乔府内,乔苡安刚从院子中走出,还未到拐角处,迎面便与刘琰撞了个正着。
“苡安表妹!”刘琰一见是她,眼中瞬间溢满了惊喜,却也隐隐藏着几分算计。
乔苡安不动声色地往后退了一步,淡淡地点了点头。
“表兄怎会来到后院,可是走错了路?”乔苡安轻声问道,随即又补上一句,“若真如此,我让家丁带表兄出去吧。”
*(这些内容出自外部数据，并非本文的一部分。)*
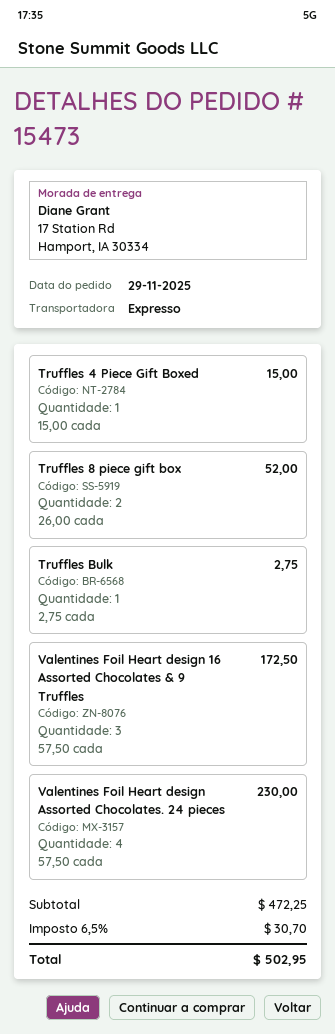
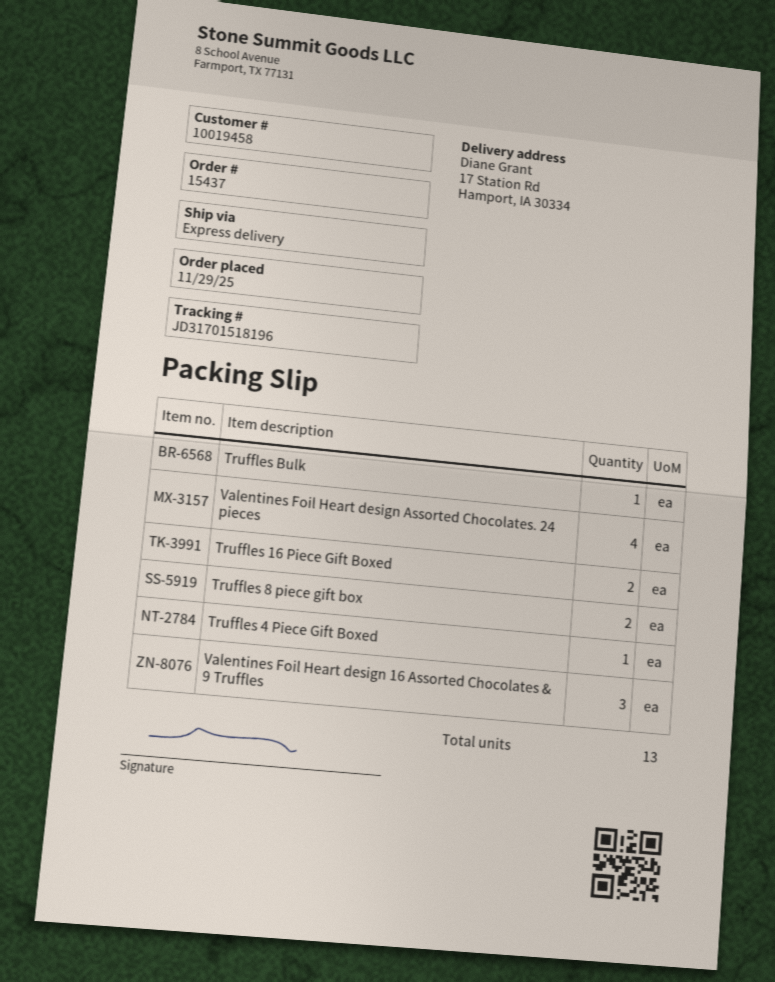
order number: 15473 -> 15437
Truffles 16 Piece Gift Boxed: none -> 2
“苡安表妹,我……我是特地来寻你的。”刘琰的语气忽然变得深沉,目光炽热地落在乔苡安身上,仿佛整个天地间只剩下她的身影。
“表妹,不要嫁给魏劭,好不好?那魏劭绝非善类,我怕你日后受委屈。”
乔苡安唇角微扬,笑意浅淡,却透着一股不容置疑的冷静:“表兄,此事已成定局,岂是一句‘不嫁’便能推翻的?这可是关乎焉州和巍国两国邦交的大事。”
她顿了顿,语调更加从容,“再说,有焉州在背后撑腰,魏劭若想动我,怕也要掂量一番才是。”
刘琰闻言,眼神闪烁了一瞬,随即直视乔苡安,声音低缓却带着几分恳切:“表妹,你可知道,我一直心悦于你。我是良崖国世子,若你我成婚,良崖与焉州联手,何惧魏劭?”
他的话语虽柔情似水,但乔苡安心底已是一片明镜——刘琰的心思,岂止是为了她?他盯上的,分明是焉州这块肥肉。
“表兄,莫要说这些玩笑话了。”乔苡安微微皱眉,声音轻却坚定,“你即将迎娶蛮蛮,说这话要把她置于何地?况且,焉州与巍国联姻,是祖父多年的心愿,岂容更改!”
“我……”刘琰神色一僵,嘴唇微张,似乎欲言又止。身为未来的良崖国主,三妻四妾再平常不过,但此刻却不知为何有种难以言喻的窘迫。
“表兄,我还有事,先行告退。”乔苡安不再给他开口的机会,福了福身,转身离去。然而,在迈步瞬间,她的眸底划过一丝不易察觉的思索。
刘琰今日的举动太过反常,若非另有图谋,绝不会如此轻易提及这些事。看来,必须派人去查一查了。
*
另一边,辛都的死牢里早已血迹斑斑,李肃的尸体被大卸八块,气息全无。
公孙羊匆匆赶到时,魏劭正站在牢门口,双手沾满鲜血,神情冷峻如霜。
“主公,你竟然真的杀了他!”公孙羊长叹一声,眼底尽是无奈。他终究还是晚了一步。
“李肃罪该万死,主公杀他不过是顺理成章之事。”魏梁站在一旁,语气淡漠得如同谈论天气。
“你懂什么!”公孙羊瞥了他一眼,沉声道。
他当然知道李肃该死,但现在并非合适的时机,毕竟辛都才刚刚被拿下,局势尚未稳固。
“我明白先生的顾虑。”魏劭缓缓抬手,擦拭着指尖的血迹,声音冰冷如寒冬的刀刃,每一字都透着彻骨的寒意,“但我想要的,从来只有李肃的命。”
“罢了。”公孙羊摇头叹息,目光中透出无奈。
离开死牢后,魏朵迎上前,低声禀报道:“主公,属下按照您的吩咐找过了。没找到,可能她并不是辛都之人。”